The teacher would: 1) pose problems or questions, 2) guide collaboration among group members, 3) respond to specific requests for help from groups of students (as a group) or from individual students, and 4) provide feedback to the groups and their members. Each group would be required to record their daily progress: the work they performed and the results of it. The teacher would review it and comment on it before the next meeting. Work outside class would not be assigned; independent inquiries by students or groups of students would be encouraged and supported. The school or, at least, the teacher would eschew formal tests.
Consider some consequences of adopting this approach for teachers. First, work load and asset allocation would shift from preparing lectures that duplicate the material in the written materials to preparing original materials or finding existing materials and preparing them for student study in group settings. Second, work load would shift from preparing, giving and grading tests to reviewing and commenting on daily student work product, i. e., providing useful feedback to them. Third, teachers would discover and invent maths with their students rather than tell them what we already know. Fourth, teachers could allocate time and energy to giving and receiving meaningful feedback rather than checking to determine whether their students had attempted or completed assigned homework. Fifth, such class administrative tasks as posting grades would be minimized or eliminated and teachers would have more time and energy to apply to learning, discovering and explaining mathematics with their students.

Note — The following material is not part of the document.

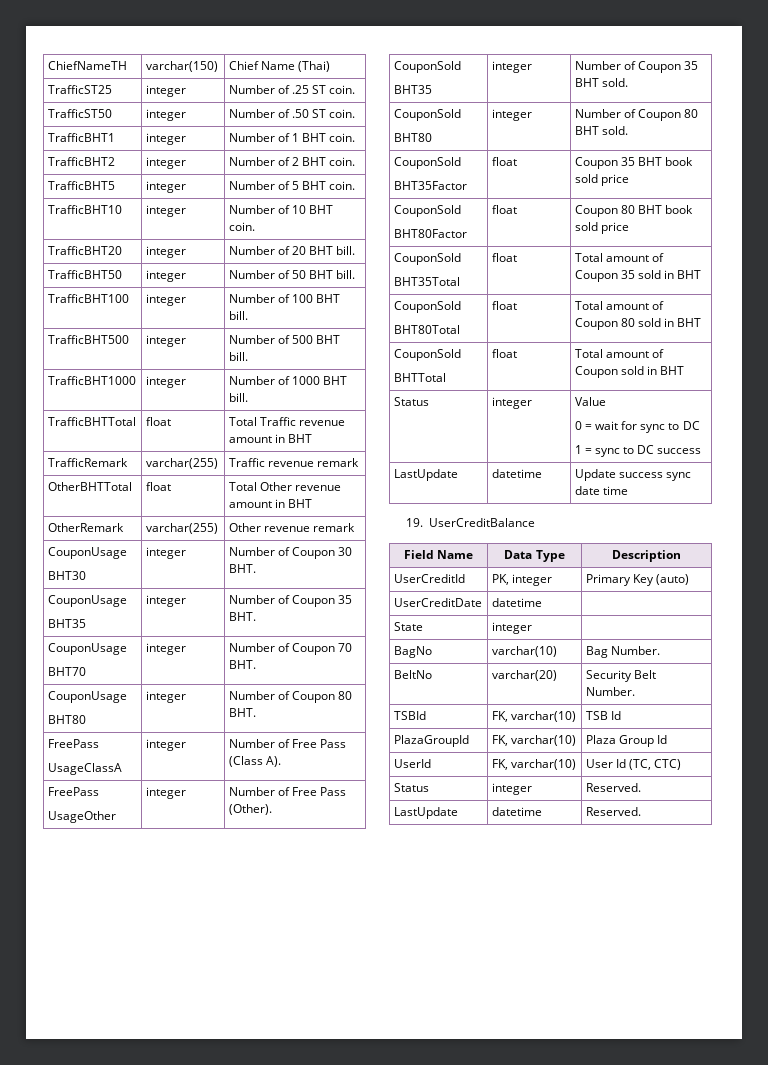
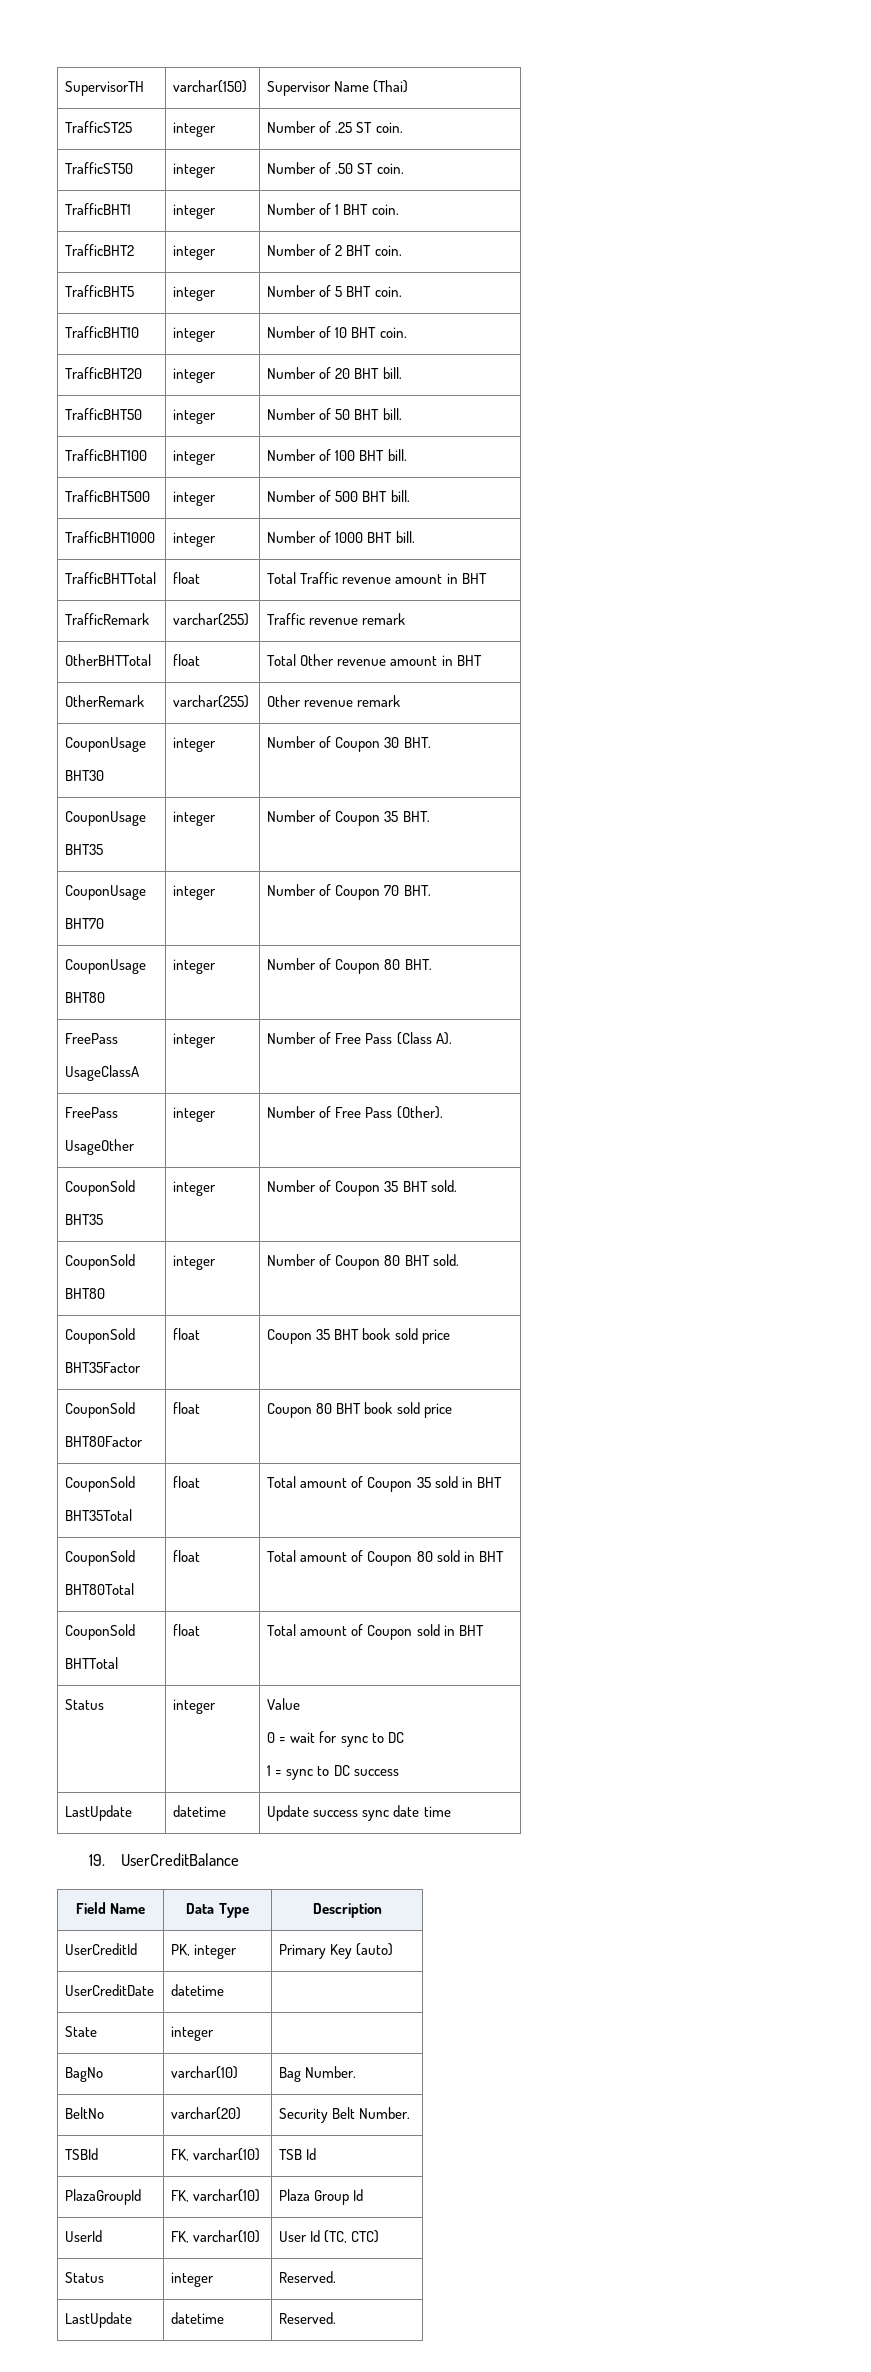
- ChiefNameTH | varchar(150) | Chief Name (Thai)
+ SupervisorTH | varchar(150) | Supervisor Name (Thai)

Consider, as well, some consequences of adopting this approach for students. First, they wouldn’t have to do maths at home; they would have more time for play and sleep. Second, they wouldn’t have to worry about tests and grades. Third, they wouldn’t have to learn how to cram for tests then cram for them. Fourth, they would have the opportunity to demonstrate their growth to themselves and their peers daily by offering other students insights, hypotheses, suggestions, direct instructions, or explanations and by asking questions about new material or new questions about old material. Fifth, they stop expecting simple, easy answers to simple questions and learn how to be patient with themselves and others.
By shifting the emphasis in the use of teacher and student classroom time and energy allocation from lecturing, assigning, testing, grading and recording to asking, discussing, commenting, collaborating and encouraging, we alter the nature of classroom learning. The classroom shifts from one in which we adults determine performance expectations, instruct children in our expectations, show them how to achieve those expectations, and evaluate how well they’ve matched those expectations to a classroom in which adults ask students to learn how to learn independently in cooperation with their peers (not contradictory!) without regard to the subject matter. Learning shifts from an environment in which we measure our children by how well they fit the glove we’ve designed to one in which we measure them by their designs of the gloves they choose to wear. The result is that even should they fail to fulfill our hopes, their learning outcomes would exceed our wildest expectations.